Thursday 19 July 2018

'There was bribery' - President calls for posthumous pardons for innocent Irish men hanged for infamous murders

The men's tragic story is revealed in TG4 docu-drama Murdair Mhám Trasna

Murdair Mhám Trasna, TG4, will air on Wed April 4, at 9.30pm
Murdair Mhám Trasna, TG4, will air on Wed April 4, at 9.30pm
Aoife Kelly

Aoife Kelly

A harrowing new Irish docu-drama highlights the true story of three innocent Irish men who were hanged for the brutal slaying of a family in Mám Trasna, a remote townland set in the mountains of Galway-Mayo border, in 1882.

Murdair Mhám Trasna (The Mám Trasna Murders), which will air on TG4 next week, is a feature length film exploring what was described by British historian Robert Kees as “one of the most blatant miscarriages of justice in British legal history”.

On the night of August 17, 1882, five members of the Joyce family were slaughtered - the men father John and son Micheál were shot and the women, John's mother Mairéad, wife Brighid and daughter Peigí were savagely beaten to death - in the remote village in the west of Ireland. 

Nine-year-old son Patsy survived but as he lay suffering from his injuries the following day, the neighbours refused to help him, such was the climate of fear in the area at the time.  Another brother Mairtín survived as he had been away from home on the night.

Maolra Seoighe, Murdair Mhám Trasna, TG4, Wed April 4, 9.30pm
Maolra Seoighe, Murdair Mhám Trasna, TG4, Wed April 4, 9.30pm

There were several possible motives for the crime, but the British authorities' responded swiftly - with perjured evidence and bribery of witnesses that led to the conviction of innocent people, with three men - Myles Joyce, Tom Casey and Pat Joyce - hanging and five others imprisoned.

The Irish-speakers were tried in an English-speaking court and did not understand the proceedings.

As the truth began to unfold about the men's innocence - one of the witnesses revealed he had been paid for his evidence - and the perjury was admitted in the press, both nationally and internationally at the time, a refusal by Gladstone’s government to allow a public inquiry contributed to the fall of that government in Westminster in 1885.

The innocent victims have never been pardoned by the authorities but a campaign seeking posthumous pardons will undoubtedly gain traction with the airing of the film.

President Michael D. Higgins fully supports the campaign and reveals that the Government has appointed an expert to examine the case for granting posthumous pardons to Maolra Seoighe and the innocent men convicted of the historic murders.

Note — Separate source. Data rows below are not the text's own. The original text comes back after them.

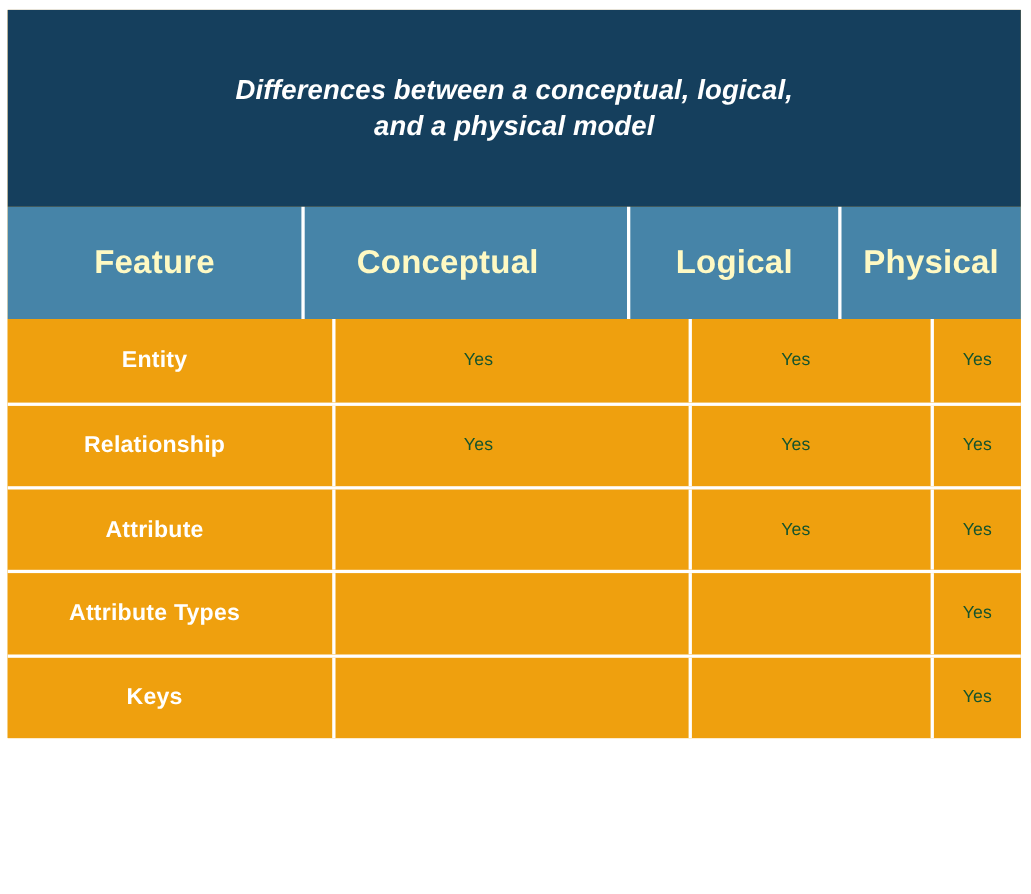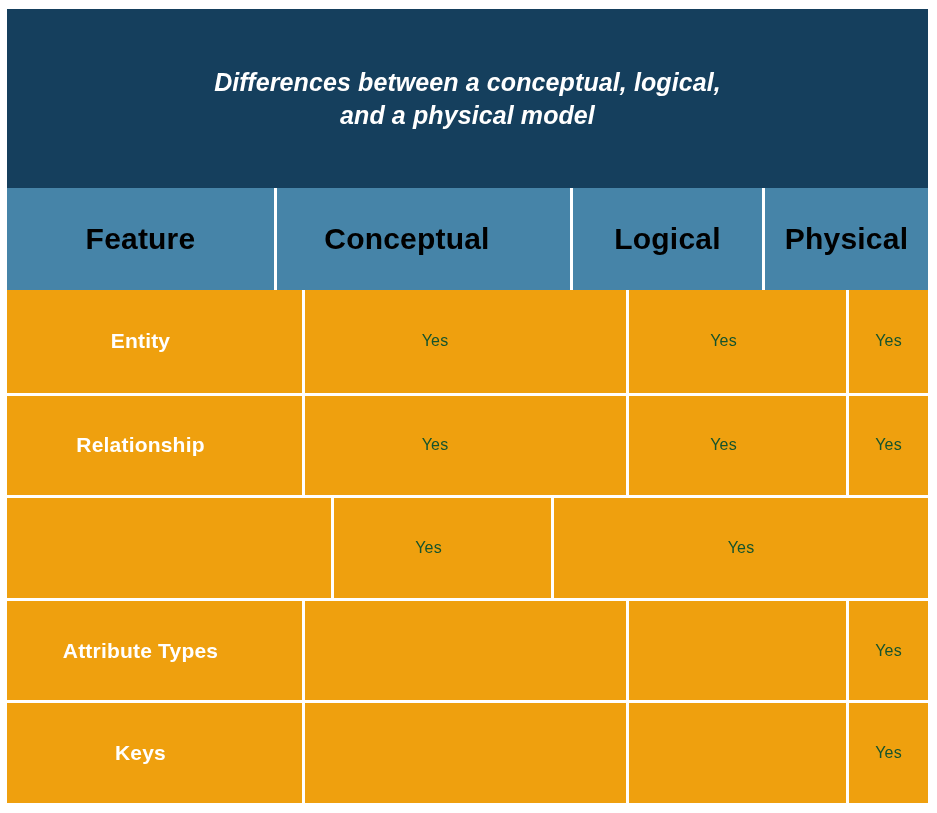--- a/index.html
+++ b/index.html
@@ -23,21 +23,21 @@
     background: #ffffff;
     box-sizing: border-box;
   }
 
   
   .table-block {
     position: absolute;
     left: 7px;
     top: 9px;
     width: 921px;
-    height: 794px;
+    height: 662px;
     background: #efa00e;
     box-sizing: border-box;
     display: flex;
     flex-direction: column;
   }
 
   
   .title-band {
     height: 179px;
     background: #153f5d;
@@ -95,21 +95,21 @@
   }
 
   
   .col-0 { flex: 0 0 267px; }
   .col-1 { flex: 0 0 263px; }
   .col-2 { flex: 0 0 192px; margin-left: 33px; }
   .col-3 { flex: 1 1 auto; }
 
   
   .header-row .cell {
-    color: #000000;
+    color: #fef9c3;
     font-size: 30px;
     font-weight: bold;
     letter-spacing: 0.2px;
   }
 
   
   .row-label {
     color: #ffffff;
     font-size: 21px;
     font-weight: bold;
@@ -175,20 +175,23 @@
       </div>
       <div class="cell col-2">
         <span class="cell-value">Yes</span>
       </div>
       <div class="cell col-3">
         <span class="cell-value">Yes</span>
       </div>
     </div>
 
     <div class="grid-row data-row">
+      <div class="cell col-0">
+        <span class="row-label">Attribute</span>
+      </div>
       <div class="cell col-1">
         <span class="cell-value"></span>
       </div>
       <div class="cell col-2">
         <span class="cell-value">Yes</span>
       </div>
       <div class="cell col-3">
         <span class="cell-value">Yes</span>
       </div>
     </div>

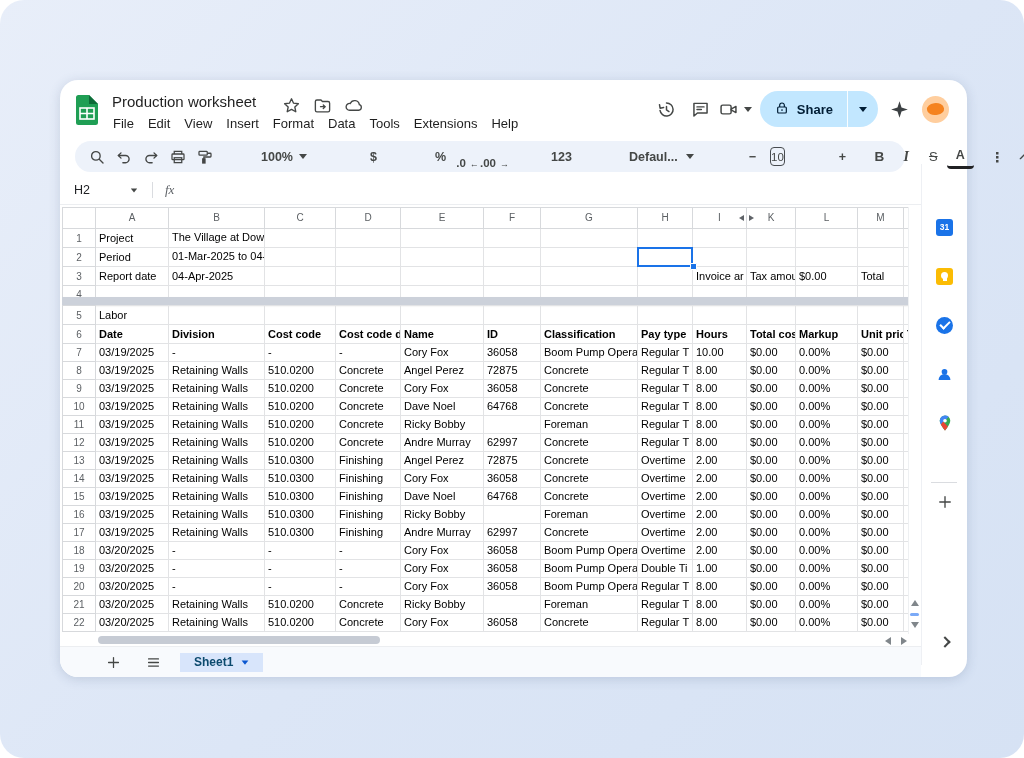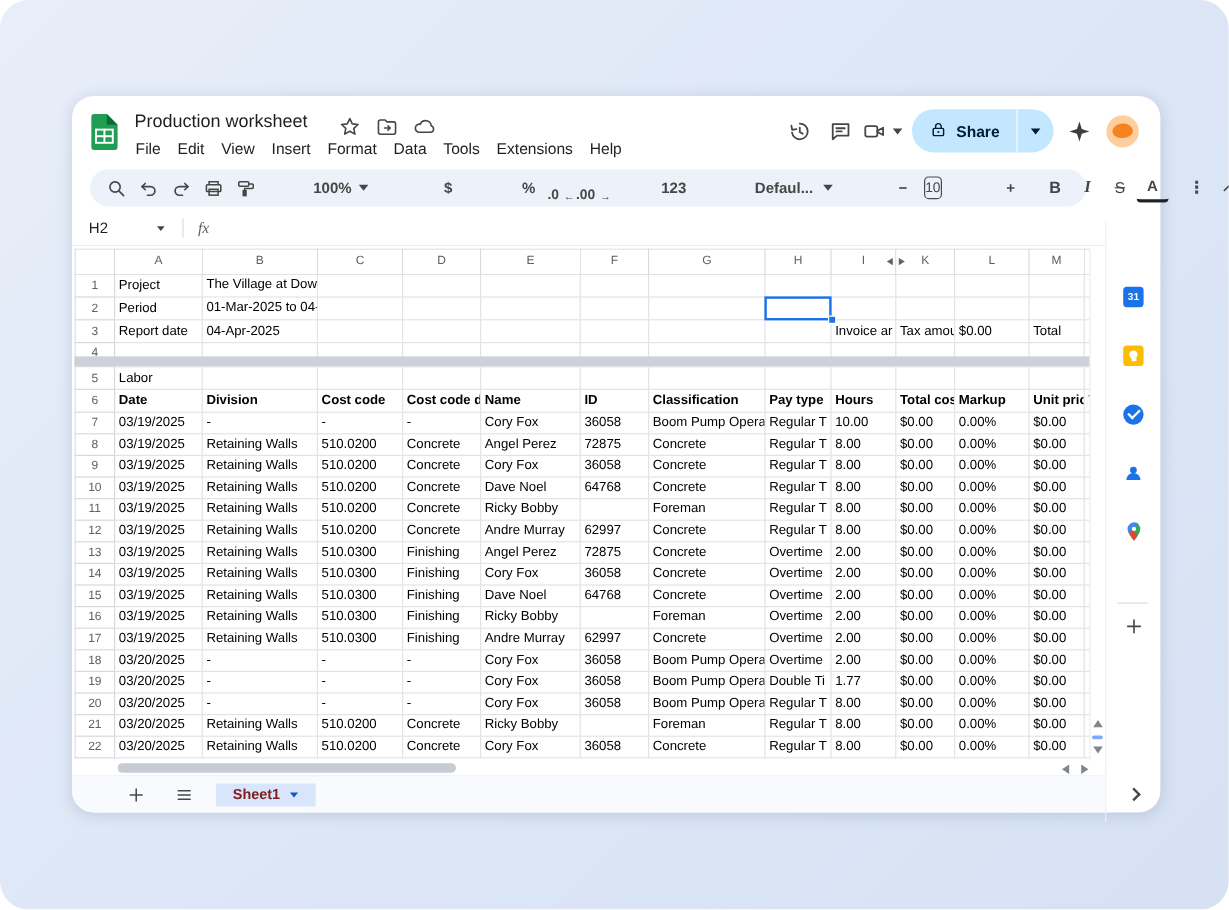--- a/index.html
+++ b/index.html
@@ -77,24 +77,24 @@
   .vs-down{position:absolute;left:2px;top:415px;width:0;height:0;border-left:4px solid transparent;border-right:4px solid transparent;border-top:6px solid #80868b;}
   .hscroll{position:absolute;left:2px;top:554px;width:846px;height:12px;}
   .hs-thumb{position:absolute;left:36px;top:2px;width:282px;height:8px;background:#c6cbd4;border-radius:4px;}
   .hs-left{position:absolute;left:823px;top:3px;width:0;height:0;border-top:4px solid transparent;border-bottom:4px solid transparent;border-right:6px solid #80868b;}
   .hs-right{position:absolute;left:839px;top:3px;width:0;height:0;border-top:4px solid transparent;border-bottom:4px solid transparent;border-left:6px solid #80868b;}
   
   .tabbar{position:absolute;left:0;top:566px;width:861px;height:31px;background:#f8fafd;border-top:1px solid #eceef1;border-radius:0 0 0 18px;display:flex;align-items:center;}
   .tb-add{margin-left:40px;}
   .tb-all{margin-left:14px;}
   .tbar-btn{width:26px;height:26px;display:flex;align-items:center;justify-content:center;}
-  .sheet-tab{margin-left:14px;height:19px;display:flex;align-items:center;gap:8px;background:#d8e5fb;color:#7f1d1d;font-size:12px;font-weight:700;padding:0 14px;}
+  .sheet-tab{margin-left:14px;height:19px;display:flex;align-items:center;gap:8px;background:#d8e5fb;color:#0c4a6e;font-size:12px;font-weight:700;padding:0 14px;}
   .sheet-tab .tri-down{border-top-color:#0b57d0;transform:scale(.85);}
   
-  .sidepanel{position:absolute;left:861px;top:104px;width:46px;height:501px;border-left:1px solid #eef0f4;}
+  .sidepanel{position:absolute;left:861px;top:84px;width:46px;height:501px;border-left:1px solid #eef0f4;}
   .sp-ico{position:absolute;left:50%;transform:translateX(-50%);width:20px;height:20px;display:flex;align-items:center;justify-content:center;}
   .sp-div{position:absolute;left:9px;top:318px;width:26px;height:1px;background:#dadce0;}
   .cal{width:17px;height:17px;background:#1a73e8;border-radius:3px;color:#fff;font-size:8.5px;font-weight:700;display:flex;align-items:center;justify-content:center;}
   .keep{width:17px;height:17px;background:#fbbc04;border-radius:3px;position:relative;}
   .keep::after{content:"";position:absolute;left:5px;top:4px;width:7px;height:7px;border-radius:50%;background:#fff;}
   .keep::before{content:"";position:absolute;left:6.5px;top:10px;width:4px;height:3px;background:#fff;}
   .tasks{width:17px;height:17px;border-radius:50%;background:#1a73e8;position:relative;}
   .tasks::after{content:"";position:absolute;left:4px;top:4.5px;width:8px;height:4px;border-left:2px solid #fff;border-bottom:2px solid #fff;transform:rotate(-45deg);}
   .chev-right{width:8px;height:8px;border-top:2px solid #444746;border-right:2px solid #444746;transform:rotate(45deg);}
 </style>
@@ -620,21 +620,21 @@
             <tr style="height:18px" class="">
               <th class="rowhdr">19</th>
               <td class="r">03/20/2025</td>
               <td class="">-</td>
               <td class="">-</td>
               <td class="">-</td>
               <td class="">Cory Fox</td>
               <td class="">36058</td>
               <td class="">Boom Pump Opera</td>
               <td class="">Double Ti</td>
-              <td class="r">1.77</td>
+              <td class="r">1.00</td>
               <td class="r">$0.00</td>
               <td class="r">0.00%</td>
               <td class="r">$0.00</td>
               <td class=""></td>
             </tr>
             <tr style="height:18px" class="">
               <th class="rowhdr">20</th>
               <td class="r">03/20/2025</td>
               <td class="">-</td>
               <td class="">-</td>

“I will be returning to this issue to see what I can do. If it were up to me, the formalities aside, I would be happy to accept that the injustice which occurred should be recognized. My view is that the moral issue is clear,” the President says.

“Everything that happened at the level of the State was horrendous. There was bribery involved. The accused didn’t get a proper chance to defend themselves. There wasn’t an atmosphere of equality and there was no equality as regards legal processes at that time.”

The documentary is based on the book Éagóir written by former Irish Language Commissioner Seán Ó Cuirreáin and makes several other shocking revelations about the case, not least of which is the connection to Earl Spencer, the great-granduncle of Princes William and Harry.

Produced by Ciarán Ó Cofaigh of Rosg, Murdair Mhám Trasna will be broadcast on TG4 on Wednesday April 4th at 9.30pm.